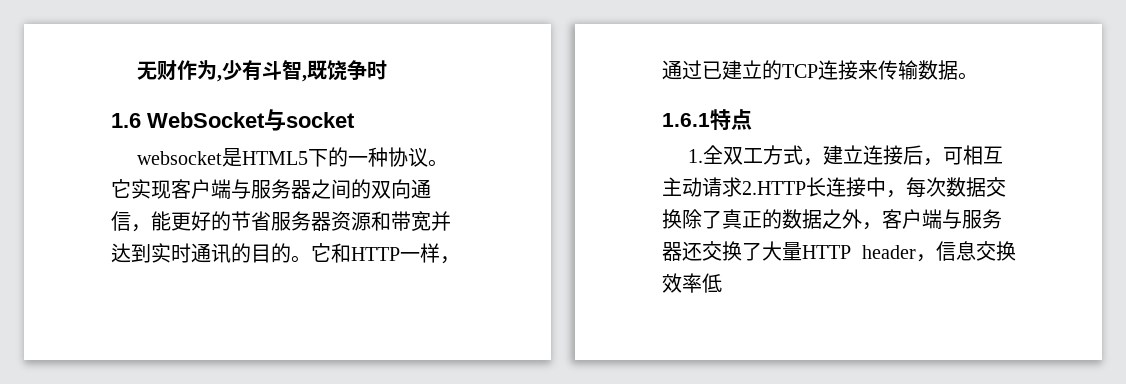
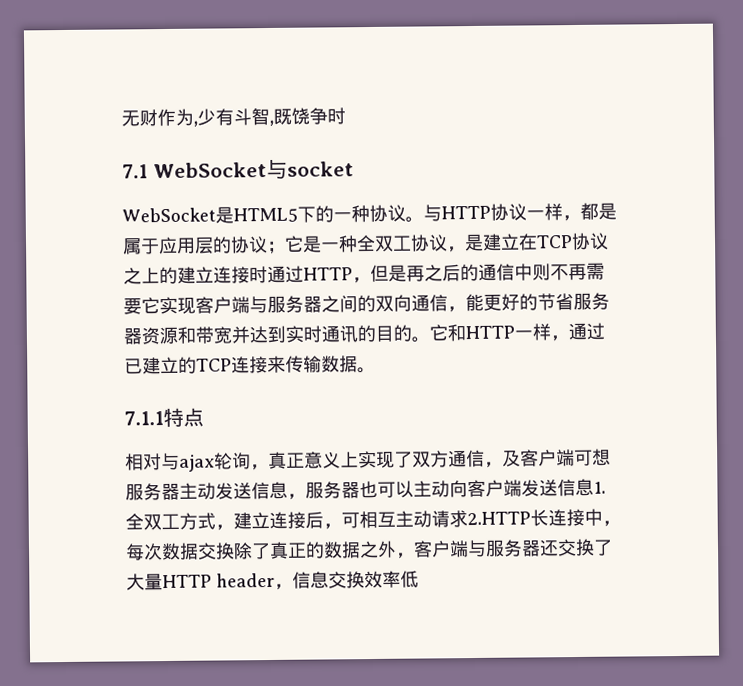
[111,113,141,128] 1.6 -> [122,164,148,179] 7.1
[137,151,223,165] websocket -> [122,207,216,223] WebSocket
(449, 163) none -> [423,202,617,222] [122,232,609,255] [123,262,605,285] [123,297,142,315] 与HTTP协议一样，都是属于应用层的协议；它是一种全双工协议，是建立在TCP协议之上的建立连接时通过HTTP，但是再之后的通信中则不再需要
[662,113,710,127] 1.6.1 -> [124,411,164,426] 7.1.1
(752, 119) none -> [125,448,611,472] [125,478,594,501] 相对与ajax轮询，真正意义上实现了双方通信，及客户端可想服务器主动发送信息，服务器也可以主动向客户端发送信息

******

* Problem to work on
Everything in the entries except the pictures must be duplicated exactly.

* Your solution
[111,113,141,128] 1.6 -> [122,164,148,179] 7.1
[137,151,223,165] websocket -> [122,207,216,223] WebSocket
(449, 163) none -> [423,202,617,222] [122,232,609,255] [123,262,605,285] [123,297,142,315] 与HTTP协议一样，都是属于应用层的协议；它是一种全双工协议，是建立在TCP协议之上的建立连接时通过HTTP，但是再之后的通信中则不再需要
[662,113,710,127] 1.6.1 -> [124,411,164,426] 7.1.1
(752, 119) none -> [125,448,611,472] [125,478,594,501] 相对与ajax轮询，真正意义上实现了双方通信，及客户端可想服务器主动发送信息，服务器也可以主动向客户端发送信息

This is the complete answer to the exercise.